## YOUR INSTRUCTIONS
Below are entries; copy exactly the lines from the one with "developer experience (compared to AWS/Azure)" through the one with "- bonecode-common", both included, and leave out the rest.

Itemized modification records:
▶

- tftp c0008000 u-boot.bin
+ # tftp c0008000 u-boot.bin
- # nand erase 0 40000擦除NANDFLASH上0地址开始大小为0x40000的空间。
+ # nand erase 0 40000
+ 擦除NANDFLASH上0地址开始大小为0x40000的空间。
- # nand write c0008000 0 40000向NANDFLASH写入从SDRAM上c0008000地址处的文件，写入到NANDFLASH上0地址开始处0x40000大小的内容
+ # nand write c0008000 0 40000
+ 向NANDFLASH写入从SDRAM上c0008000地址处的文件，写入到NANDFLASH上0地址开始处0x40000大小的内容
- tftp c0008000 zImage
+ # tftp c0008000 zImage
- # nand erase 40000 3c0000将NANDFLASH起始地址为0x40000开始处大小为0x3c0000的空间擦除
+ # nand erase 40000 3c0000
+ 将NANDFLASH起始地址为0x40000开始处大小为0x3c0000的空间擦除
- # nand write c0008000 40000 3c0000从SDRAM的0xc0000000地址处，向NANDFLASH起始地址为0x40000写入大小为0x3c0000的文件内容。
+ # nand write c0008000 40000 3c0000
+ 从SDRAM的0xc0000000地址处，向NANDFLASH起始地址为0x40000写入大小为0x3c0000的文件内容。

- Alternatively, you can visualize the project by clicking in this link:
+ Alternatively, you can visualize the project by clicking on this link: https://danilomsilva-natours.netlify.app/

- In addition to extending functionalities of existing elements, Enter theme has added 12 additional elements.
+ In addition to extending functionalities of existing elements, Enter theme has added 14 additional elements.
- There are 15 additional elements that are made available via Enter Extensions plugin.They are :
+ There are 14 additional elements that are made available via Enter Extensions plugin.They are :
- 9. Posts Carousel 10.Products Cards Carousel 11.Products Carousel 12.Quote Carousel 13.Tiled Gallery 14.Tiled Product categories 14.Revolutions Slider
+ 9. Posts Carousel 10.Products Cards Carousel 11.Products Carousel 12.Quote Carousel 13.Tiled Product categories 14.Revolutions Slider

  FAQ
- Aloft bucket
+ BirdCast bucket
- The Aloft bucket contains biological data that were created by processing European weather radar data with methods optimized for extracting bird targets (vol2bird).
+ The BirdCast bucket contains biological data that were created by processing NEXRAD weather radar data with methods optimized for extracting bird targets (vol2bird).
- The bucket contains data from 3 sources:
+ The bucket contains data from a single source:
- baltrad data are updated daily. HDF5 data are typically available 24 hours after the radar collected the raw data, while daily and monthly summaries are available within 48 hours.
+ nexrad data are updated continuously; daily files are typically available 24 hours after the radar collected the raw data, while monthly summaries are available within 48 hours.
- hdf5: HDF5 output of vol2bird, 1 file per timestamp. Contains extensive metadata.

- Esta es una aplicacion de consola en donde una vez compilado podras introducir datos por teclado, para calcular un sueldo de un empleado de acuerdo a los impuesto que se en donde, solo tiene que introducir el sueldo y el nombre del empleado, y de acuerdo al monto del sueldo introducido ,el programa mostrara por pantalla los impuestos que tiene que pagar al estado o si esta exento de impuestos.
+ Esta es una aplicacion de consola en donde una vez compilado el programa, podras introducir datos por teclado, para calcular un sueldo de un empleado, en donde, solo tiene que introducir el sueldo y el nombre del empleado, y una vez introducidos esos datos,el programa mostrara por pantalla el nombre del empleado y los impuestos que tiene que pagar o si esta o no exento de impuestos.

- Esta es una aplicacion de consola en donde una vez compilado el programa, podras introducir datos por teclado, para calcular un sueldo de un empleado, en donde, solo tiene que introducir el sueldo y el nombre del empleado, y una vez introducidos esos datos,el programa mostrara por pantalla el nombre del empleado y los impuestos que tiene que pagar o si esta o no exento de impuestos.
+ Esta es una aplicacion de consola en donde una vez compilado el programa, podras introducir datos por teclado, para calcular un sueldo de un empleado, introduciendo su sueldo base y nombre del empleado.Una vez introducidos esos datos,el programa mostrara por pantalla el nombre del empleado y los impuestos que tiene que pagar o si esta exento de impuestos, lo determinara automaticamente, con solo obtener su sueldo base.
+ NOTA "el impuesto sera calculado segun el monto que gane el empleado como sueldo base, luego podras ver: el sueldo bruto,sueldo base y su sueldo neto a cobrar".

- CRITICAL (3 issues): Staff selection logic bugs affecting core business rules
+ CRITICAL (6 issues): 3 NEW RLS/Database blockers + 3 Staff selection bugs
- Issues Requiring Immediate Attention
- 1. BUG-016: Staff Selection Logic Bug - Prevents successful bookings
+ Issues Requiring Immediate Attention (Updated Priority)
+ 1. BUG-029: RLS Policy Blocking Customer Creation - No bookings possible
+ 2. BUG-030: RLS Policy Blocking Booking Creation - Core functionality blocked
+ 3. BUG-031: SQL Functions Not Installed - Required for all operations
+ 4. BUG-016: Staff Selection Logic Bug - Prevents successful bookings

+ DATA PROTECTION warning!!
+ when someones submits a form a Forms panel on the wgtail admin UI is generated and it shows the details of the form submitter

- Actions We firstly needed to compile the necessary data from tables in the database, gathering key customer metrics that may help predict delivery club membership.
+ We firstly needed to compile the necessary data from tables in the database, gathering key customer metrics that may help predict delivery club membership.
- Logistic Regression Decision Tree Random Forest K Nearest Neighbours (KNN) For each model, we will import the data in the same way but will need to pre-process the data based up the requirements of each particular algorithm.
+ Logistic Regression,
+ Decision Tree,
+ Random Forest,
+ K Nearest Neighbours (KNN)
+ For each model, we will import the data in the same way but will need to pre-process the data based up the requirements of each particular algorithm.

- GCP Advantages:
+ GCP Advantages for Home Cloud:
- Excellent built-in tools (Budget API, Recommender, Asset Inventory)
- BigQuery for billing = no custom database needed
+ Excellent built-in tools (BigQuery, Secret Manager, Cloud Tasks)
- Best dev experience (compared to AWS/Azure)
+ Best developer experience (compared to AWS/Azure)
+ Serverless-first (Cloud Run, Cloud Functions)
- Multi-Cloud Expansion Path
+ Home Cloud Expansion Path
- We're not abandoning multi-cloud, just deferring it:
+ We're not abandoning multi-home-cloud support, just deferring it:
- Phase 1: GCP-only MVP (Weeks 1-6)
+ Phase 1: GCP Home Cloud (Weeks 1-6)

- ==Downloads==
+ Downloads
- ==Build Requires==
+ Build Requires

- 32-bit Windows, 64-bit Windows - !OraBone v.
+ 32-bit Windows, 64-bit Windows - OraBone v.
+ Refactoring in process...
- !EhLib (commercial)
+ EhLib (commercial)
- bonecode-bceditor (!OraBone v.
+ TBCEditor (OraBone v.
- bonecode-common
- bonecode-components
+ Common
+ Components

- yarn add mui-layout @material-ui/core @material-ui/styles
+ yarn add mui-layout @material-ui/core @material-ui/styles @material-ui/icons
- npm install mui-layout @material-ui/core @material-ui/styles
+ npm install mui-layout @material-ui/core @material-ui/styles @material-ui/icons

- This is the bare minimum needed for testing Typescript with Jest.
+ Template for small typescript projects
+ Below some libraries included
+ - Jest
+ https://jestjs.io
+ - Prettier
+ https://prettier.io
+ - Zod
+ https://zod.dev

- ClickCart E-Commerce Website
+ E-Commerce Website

◀

## ANSWER FOR THIS EXERCISE
+ Best developer experience (compared to AWS/Azure)
+ Serverless-first (Cloud Run, Cloud Functions)
- Multi-Cloud Expansion Path
+ Home Cloud Expansion Path
- We're not abandoning multi-cloud, just deferring it:
+ We're not abandoning multi-home-cloud support, just deferring it:
- Phase 1: GCP-only MVP (Weeks 1-6)
+ Phase 1: GCP Home Cloud (Weeks 1-6)

- ==Downloads==
+ Downloads
- ==Build Requires==
+ Build Requires

- 32-bit Windows, 64-bit Windows - !OraBone v.
+ 32-bit Windows, 64-bit Windows - OraBone v.
+ Refactoring in process...
- !EhLib (commercial)
+ EhLib (commercial)
- bonecode-bceditor (!OraBone v.
+ TBCEditor (OraBone v.
- bonecode-common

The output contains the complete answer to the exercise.